■ Work instruction
Which lines to output? The line containing "- Example core.apps" and every line after it in the data below, each copied exactly.

Data extracted from a collection:
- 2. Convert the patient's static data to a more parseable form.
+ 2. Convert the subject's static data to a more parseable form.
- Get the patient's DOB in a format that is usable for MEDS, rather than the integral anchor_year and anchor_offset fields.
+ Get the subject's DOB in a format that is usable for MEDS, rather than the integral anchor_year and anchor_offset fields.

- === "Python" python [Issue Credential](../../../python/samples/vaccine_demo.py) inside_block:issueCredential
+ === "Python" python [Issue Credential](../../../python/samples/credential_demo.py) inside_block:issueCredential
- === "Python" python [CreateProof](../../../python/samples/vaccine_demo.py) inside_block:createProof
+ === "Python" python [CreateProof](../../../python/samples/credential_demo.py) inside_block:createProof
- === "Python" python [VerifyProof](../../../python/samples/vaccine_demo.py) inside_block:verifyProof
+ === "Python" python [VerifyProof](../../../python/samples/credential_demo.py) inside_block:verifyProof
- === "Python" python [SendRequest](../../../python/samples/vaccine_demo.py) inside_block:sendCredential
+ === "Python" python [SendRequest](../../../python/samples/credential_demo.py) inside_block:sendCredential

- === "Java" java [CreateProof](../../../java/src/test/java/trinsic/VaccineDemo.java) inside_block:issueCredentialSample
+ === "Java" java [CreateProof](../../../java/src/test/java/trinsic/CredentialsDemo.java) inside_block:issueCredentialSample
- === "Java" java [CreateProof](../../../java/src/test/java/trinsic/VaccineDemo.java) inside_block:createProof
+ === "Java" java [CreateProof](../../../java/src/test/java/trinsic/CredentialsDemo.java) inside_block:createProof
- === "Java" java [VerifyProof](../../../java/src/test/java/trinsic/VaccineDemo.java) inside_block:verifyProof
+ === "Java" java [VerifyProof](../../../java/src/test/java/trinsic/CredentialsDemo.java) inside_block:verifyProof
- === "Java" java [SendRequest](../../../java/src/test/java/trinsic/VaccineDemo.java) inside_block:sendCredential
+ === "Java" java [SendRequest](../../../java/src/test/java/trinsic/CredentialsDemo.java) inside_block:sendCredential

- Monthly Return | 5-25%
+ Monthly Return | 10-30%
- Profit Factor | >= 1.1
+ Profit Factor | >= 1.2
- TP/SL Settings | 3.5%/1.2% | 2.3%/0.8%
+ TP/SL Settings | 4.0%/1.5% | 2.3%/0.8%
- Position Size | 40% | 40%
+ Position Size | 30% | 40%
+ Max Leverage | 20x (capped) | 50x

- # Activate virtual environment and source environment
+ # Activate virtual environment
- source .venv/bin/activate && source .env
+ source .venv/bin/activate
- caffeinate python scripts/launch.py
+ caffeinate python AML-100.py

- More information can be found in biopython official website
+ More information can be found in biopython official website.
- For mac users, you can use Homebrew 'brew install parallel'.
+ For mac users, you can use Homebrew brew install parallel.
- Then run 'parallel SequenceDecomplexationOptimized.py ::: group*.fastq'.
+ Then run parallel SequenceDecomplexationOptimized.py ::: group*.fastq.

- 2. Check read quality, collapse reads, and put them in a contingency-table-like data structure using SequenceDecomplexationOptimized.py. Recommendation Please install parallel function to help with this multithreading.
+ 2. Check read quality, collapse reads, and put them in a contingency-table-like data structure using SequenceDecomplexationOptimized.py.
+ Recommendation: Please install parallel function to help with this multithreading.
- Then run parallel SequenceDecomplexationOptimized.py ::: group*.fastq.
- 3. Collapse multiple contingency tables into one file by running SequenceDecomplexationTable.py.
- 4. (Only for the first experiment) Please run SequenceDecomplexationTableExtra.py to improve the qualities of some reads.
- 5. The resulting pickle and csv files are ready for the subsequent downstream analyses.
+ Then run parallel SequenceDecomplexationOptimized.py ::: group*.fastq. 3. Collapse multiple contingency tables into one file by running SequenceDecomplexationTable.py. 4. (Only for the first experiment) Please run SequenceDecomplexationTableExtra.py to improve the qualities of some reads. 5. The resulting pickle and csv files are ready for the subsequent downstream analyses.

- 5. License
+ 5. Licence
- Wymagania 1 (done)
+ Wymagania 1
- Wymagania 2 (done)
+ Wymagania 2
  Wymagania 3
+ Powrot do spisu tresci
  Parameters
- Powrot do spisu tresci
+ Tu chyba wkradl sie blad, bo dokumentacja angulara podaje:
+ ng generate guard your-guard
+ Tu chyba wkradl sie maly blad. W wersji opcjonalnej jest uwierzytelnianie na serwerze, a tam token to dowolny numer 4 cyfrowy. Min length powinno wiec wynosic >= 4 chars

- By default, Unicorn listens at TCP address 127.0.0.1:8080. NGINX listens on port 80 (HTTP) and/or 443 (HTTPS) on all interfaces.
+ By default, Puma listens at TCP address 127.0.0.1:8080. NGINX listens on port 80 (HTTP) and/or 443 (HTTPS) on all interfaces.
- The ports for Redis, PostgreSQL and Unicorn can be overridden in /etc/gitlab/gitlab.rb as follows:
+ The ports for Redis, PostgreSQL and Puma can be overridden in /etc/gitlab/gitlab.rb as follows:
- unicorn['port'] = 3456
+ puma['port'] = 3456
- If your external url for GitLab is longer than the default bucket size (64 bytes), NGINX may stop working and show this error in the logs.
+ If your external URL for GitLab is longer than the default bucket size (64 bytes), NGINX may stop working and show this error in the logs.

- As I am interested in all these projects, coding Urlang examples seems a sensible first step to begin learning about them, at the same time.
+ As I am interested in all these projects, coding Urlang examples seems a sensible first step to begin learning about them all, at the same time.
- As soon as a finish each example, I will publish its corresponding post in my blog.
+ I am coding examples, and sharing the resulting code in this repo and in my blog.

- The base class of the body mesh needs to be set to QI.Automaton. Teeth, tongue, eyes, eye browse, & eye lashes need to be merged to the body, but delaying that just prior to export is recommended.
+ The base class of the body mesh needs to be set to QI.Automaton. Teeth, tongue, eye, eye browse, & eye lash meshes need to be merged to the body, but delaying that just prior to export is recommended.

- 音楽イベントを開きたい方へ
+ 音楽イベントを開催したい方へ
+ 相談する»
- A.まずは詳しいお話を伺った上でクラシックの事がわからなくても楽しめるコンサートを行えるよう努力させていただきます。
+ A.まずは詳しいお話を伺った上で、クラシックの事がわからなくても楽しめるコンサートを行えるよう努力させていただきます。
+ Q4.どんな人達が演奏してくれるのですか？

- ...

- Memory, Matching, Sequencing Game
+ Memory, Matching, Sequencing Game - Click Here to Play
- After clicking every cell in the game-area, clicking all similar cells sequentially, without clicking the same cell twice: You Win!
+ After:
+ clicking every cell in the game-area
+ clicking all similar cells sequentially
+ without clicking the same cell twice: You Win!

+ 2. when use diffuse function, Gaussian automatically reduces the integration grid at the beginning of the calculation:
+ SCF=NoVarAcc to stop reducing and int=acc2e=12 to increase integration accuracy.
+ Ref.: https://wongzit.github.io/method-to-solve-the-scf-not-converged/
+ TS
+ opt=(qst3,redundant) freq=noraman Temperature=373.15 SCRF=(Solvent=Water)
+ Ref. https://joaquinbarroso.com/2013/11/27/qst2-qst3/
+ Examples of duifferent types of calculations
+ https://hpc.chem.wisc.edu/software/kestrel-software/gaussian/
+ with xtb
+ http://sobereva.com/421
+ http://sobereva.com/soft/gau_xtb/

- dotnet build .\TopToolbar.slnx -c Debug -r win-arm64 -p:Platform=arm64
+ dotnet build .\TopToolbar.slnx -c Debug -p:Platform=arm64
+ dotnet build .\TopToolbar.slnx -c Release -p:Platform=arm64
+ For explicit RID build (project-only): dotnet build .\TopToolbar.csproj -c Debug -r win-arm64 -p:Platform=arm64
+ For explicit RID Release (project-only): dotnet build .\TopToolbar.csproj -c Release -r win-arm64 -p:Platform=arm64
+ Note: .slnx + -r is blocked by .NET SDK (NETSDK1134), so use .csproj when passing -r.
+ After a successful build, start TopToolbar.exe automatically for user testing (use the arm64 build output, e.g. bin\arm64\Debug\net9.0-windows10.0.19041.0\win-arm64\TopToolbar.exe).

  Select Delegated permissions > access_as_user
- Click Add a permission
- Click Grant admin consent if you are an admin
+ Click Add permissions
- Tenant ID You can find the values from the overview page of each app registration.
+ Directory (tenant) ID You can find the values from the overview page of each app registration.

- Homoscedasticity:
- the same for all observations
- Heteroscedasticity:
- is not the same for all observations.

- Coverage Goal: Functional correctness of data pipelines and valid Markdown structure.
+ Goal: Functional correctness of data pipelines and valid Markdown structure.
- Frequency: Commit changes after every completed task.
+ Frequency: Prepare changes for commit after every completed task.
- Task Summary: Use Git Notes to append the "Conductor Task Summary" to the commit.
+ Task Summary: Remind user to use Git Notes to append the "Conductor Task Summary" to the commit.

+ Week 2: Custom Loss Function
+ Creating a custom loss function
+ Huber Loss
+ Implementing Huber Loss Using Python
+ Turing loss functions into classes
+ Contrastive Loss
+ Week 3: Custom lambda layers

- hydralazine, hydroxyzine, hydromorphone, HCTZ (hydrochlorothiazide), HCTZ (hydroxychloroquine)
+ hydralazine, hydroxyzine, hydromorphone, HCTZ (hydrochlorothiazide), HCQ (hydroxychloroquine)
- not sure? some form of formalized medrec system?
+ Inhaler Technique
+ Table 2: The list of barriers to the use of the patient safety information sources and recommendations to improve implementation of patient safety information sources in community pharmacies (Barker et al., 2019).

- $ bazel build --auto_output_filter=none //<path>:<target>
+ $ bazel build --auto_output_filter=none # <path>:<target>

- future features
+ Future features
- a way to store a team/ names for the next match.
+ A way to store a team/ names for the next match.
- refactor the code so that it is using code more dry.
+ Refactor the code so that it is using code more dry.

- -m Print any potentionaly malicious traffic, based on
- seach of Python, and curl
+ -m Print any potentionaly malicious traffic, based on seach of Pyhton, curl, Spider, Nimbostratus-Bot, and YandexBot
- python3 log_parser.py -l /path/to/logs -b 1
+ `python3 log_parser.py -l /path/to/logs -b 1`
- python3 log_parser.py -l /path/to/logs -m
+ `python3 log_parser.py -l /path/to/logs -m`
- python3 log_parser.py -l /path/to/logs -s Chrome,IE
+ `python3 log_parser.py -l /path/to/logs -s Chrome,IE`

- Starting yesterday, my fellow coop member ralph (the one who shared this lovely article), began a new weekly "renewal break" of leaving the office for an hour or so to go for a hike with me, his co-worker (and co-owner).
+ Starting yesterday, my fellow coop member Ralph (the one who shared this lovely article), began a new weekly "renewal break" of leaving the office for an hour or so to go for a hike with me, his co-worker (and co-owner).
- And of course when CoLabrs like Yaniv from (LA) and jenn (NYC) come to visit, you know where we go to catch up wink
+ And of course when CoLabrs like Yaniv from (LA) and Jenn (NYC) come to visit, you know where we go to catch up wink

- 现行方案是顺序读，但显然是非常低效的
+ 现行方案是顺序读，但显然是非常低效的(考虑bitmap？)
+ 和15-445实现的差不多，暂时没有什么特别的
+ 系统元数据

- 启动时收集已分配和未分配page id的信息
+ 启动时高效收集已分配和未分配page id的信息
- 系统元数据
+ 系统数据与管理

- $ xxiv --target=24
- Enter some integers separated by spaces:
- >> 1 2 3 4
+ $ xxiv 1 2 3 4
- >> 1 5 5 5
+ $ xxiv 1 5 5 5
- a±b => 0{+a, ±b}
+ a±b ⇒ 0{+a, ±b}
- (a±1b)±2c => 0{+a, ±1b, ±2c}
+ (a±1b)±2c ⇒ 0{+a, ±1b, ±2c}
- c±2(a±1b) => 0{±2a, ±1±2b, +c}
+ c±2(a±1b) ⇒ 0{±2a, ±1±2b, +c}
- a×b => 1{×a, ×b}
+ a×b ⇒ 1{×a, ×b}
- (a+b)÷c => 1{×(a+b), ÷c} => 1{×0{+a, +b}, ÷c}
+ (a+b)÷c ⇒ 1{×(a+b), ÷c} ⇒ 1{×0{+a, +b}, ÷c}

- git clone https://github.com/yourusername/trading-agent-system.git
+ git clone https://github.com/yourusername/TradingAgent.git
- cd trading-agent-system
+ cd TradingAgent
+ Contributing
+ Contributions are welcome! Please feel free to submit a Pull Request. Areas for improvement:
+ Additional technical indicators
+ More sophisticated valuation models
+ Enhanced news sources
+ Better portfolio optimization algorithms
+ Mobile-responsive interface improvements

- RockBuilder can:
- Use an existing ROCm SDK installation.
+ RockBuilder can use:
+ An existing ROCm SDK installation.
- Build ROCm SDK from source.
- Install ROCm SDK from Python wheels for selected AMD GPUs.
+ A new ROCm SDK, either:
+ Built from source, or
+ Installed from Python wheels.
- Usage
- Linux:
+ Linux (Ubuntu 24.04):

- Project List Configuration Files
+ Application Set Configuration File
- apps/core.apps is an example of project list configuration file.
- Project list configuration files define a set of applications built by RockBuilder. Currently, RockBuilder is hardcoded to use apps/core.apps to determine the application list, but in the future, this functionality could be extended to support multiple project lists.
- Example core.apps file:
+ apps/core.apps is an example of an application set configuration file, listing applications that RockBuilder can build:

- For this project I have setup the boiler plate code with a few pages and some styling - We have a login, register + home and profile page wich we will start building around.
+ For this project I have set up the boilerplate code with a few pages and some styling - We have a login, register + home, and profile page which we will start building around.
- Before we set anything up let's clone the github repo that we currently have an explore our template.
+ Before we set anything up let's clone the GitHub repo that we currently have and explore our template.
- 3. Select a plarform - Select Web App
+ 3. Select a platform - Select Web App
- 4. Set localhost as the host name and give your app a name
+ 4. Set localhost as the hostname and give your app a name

■ Task answer
- Example core.apps file:
+ apps/core.apps is an example of an application set configuration file, listing applications that RockBuilder can build:

- For this project I have setup the boiler plate code with a few pages and some styling - We have a login, register + home and profile page wich we will start building around.
+ For this project I have set up the boilerplate code with a few pages and some styling - We have a login, register + home, and profile page which we will start building around.
- Before we set anything up let's clone the github repo that we currently have an explore our template.
+ Before we set anything up let's clone the GitHub repo that we currently have and explore our template.
- 3. Select a plarform - Select Web App
+ 3. Select a platform - Select Web App
- 4. Set localhost as the host name and give your app a name
+ 4. Set localhost as the hostname and give your app a name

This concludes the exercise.